:: Supplied data

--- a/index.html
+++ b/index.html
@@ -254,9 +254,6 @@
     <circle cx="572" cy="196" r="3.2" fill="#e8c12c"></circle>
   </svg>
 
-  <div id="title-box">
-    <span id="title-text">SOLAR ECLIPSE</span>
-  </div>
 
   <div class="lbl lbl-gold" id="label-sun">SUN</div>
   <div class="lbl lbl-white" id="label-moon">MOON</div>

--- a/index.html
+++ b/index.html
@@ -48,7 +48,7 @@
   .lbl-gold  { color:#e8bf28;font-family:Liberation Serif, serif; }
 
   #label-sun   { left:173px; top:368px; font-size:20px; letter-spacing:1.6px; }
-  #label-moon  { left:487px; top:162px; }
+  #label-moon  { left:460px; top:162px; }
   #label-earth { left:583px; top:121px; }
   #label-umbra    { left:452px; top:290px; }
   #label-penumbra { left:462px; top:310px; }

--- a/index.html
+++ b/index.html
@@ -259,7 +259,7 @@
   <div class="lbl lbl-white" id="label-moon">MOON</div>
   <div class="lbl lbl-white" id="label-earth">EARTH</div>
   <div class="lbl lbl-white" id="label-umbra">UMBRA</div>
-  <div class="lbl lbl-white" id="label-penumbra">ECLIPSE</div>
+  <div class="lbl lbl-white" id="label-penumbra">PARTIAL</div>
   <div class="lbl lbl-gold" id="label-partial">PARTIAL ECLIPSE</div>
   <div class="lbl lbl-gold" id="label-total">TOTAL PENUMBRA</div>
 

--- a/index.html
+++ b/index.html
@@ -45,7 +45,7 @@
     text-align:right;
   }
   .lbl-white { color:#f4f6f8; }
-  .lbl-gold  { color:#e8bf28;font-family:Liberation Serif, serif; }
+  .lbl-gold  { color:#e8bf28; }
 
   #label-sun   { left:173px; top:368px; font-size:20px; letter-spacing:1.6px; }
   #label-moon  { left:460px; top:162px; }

::::
:: Supplied data

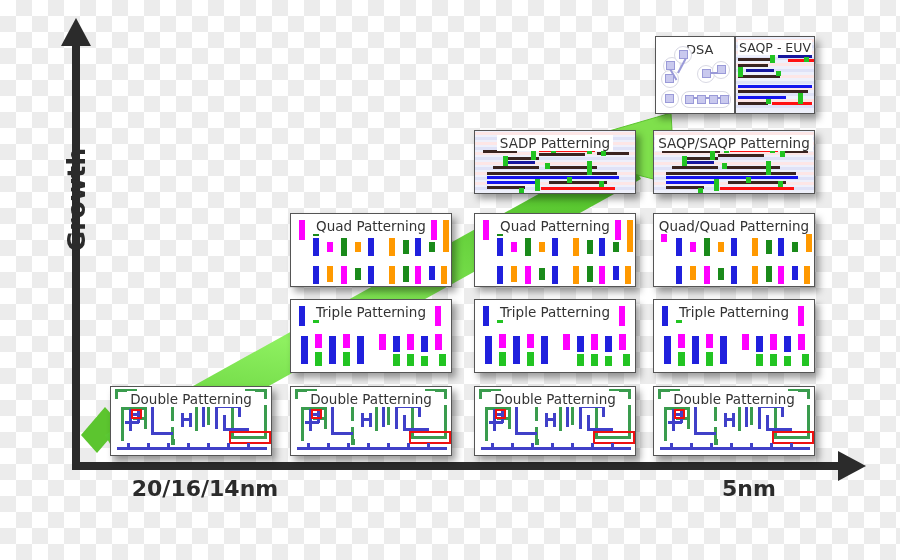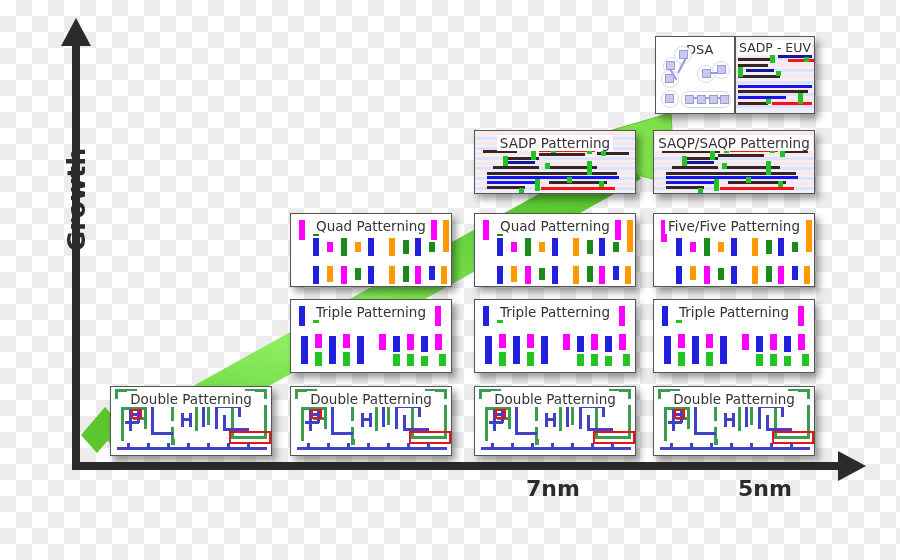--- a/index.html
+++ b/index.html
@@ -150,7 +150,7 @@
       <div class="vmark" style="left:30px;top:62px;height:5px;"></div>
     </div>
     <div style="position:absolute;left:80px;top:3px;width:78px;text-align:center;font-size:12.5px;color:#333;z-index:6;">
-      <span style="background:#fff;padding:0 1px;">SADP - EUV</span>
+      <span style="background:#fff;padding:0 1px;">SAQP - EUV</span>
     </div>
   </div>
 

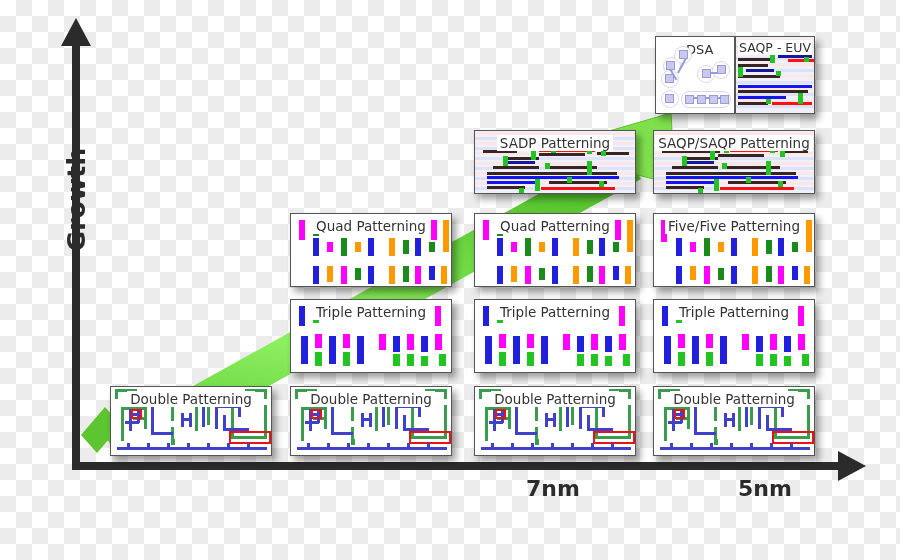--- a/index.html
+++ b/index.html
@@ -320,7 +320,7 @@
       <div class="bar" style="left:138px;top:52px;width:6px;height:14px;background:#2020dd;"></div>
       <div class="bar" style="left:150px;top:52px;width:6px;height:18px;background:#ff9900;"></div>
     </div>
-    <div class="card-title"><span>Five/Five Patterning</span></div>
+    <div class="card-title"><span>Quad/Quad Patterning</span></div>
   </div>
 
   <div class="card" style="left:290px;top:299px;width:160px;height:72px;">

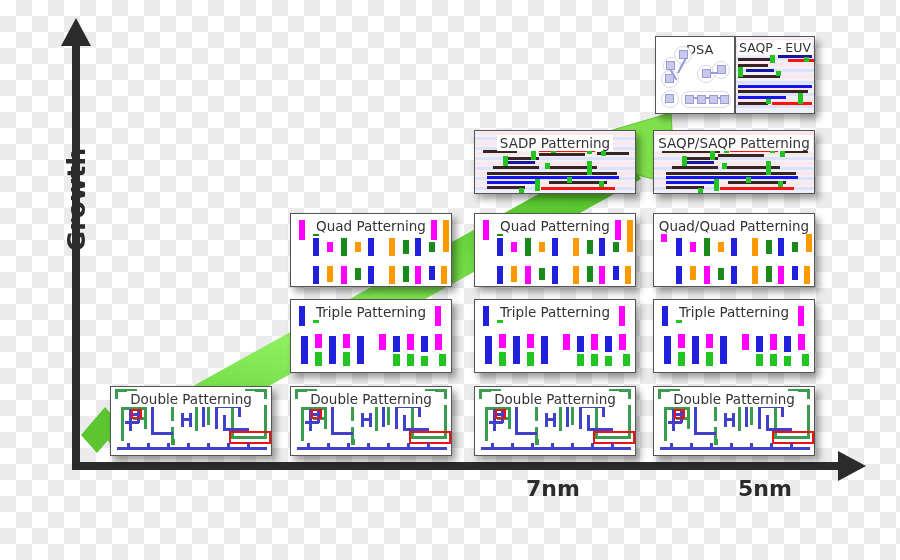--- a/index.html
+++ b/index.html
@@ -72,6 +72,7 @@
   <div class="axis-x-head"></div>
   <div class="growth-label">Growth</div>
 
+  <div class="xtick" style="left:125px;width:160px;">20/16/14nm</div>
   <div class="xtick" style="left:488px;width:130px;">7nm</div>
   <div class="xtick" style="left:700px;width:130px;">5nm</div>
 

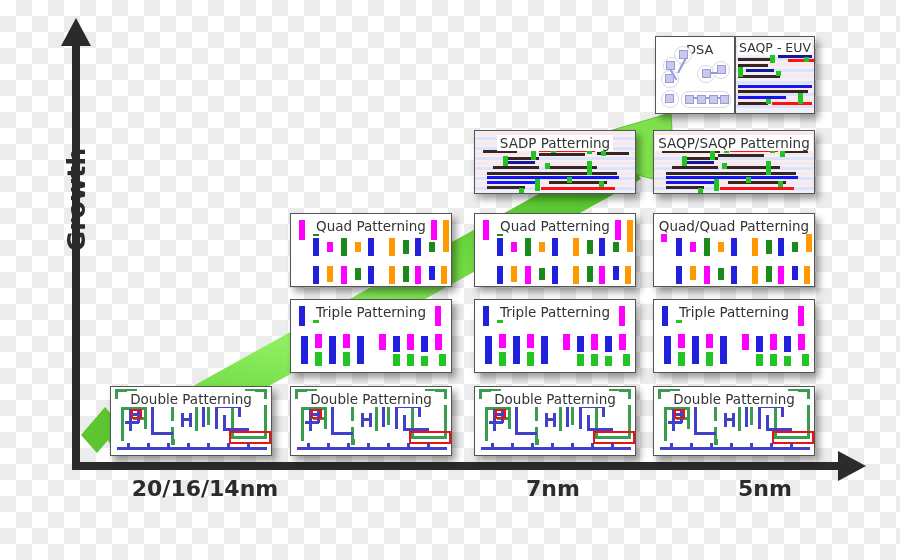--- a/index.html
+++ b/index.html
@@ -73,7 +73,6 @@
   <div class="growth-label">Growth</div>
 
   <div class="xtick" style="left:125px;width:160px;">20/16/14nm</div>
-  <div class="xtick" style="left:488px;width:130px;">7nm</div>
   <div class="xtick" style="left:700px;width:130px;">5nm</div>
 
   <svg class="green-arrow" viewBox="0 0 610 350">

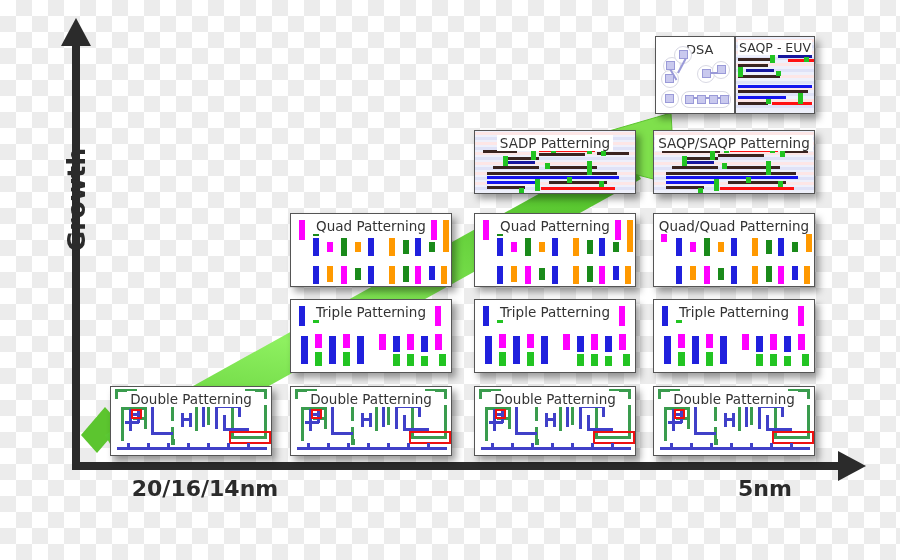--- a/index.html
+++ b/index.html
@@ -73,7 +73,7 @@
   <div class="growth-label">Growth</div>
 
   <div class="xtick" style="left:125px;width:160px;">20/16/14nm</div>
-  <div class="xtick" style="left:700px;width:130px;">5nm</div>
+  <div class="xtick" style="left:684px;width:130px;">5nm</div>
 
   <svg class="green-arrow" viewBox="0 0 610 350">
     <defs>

::::

# Assigned task
Copy every line in the data above that has the string "Serif" in it.

# Solution below
   .lbl-gold  { color:#e8bf28;font-family:Liberation Serif, serif; }
-  .lbl-gold  { color:#e8bf28;font-family:Liberation Serif, serif; }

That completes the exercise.